> How to complete this task: Reply only with how many lines in these entries hold the string "none".

%%

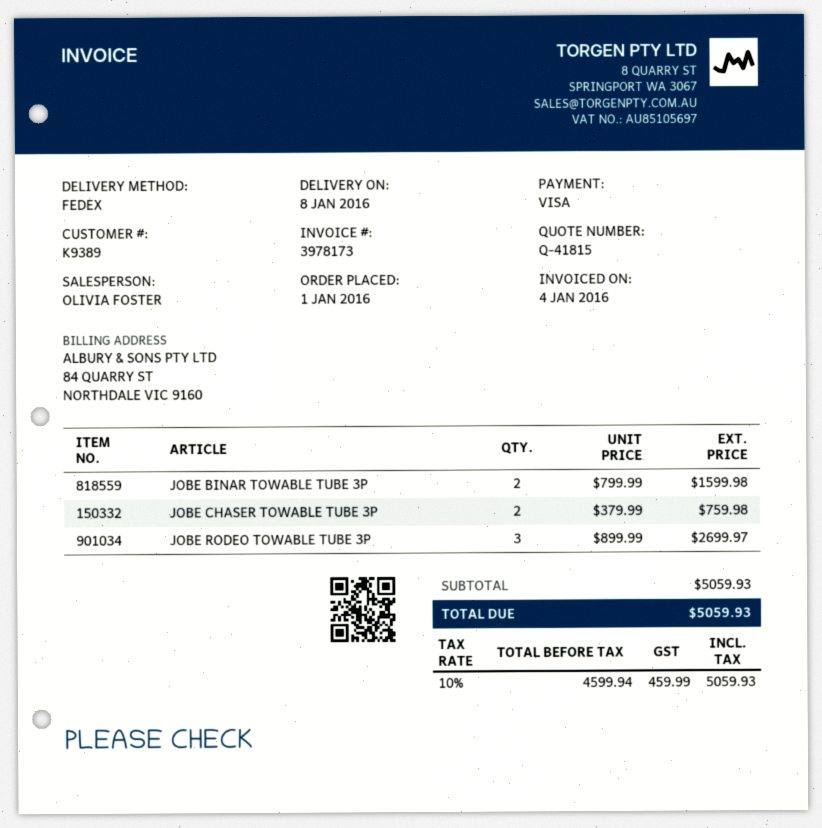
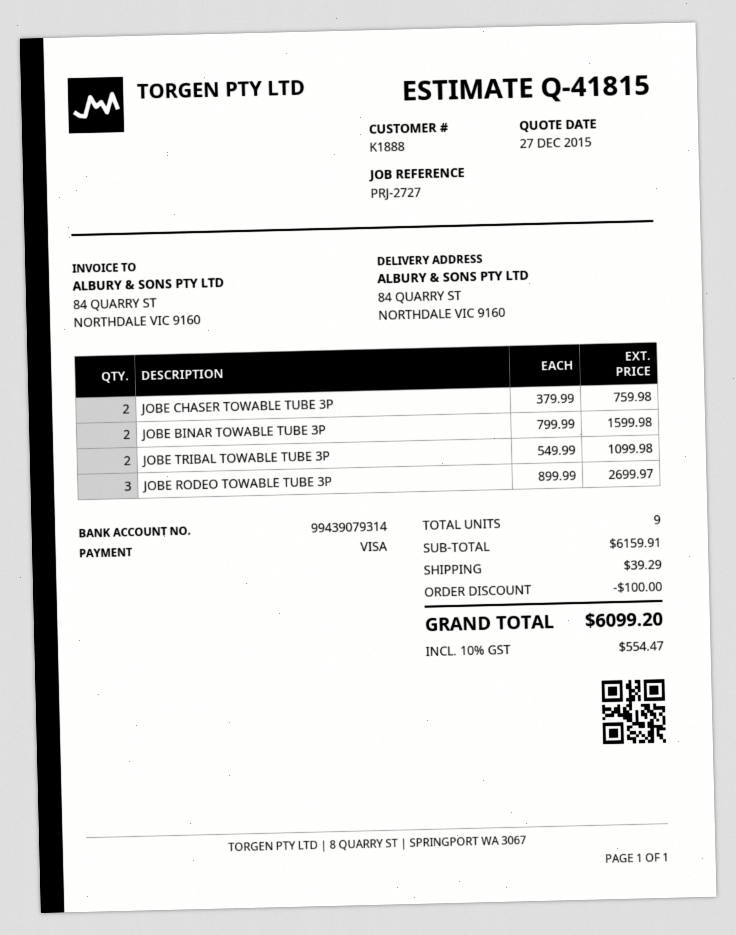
customer number: K9389 -> K1888
JOBE TRIBAL TOWABLE TUBE 3P: none -> 2 x 549.99 = 1099.98
subtotal: 5059.93 -> 6159.91
discount: none -> 100.00
shipping: none -> 39.29
tax: 10% = 459.99 -> 10% = 554.47
total: 5059.93 -> 6099.20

%%

> Output of the task: 3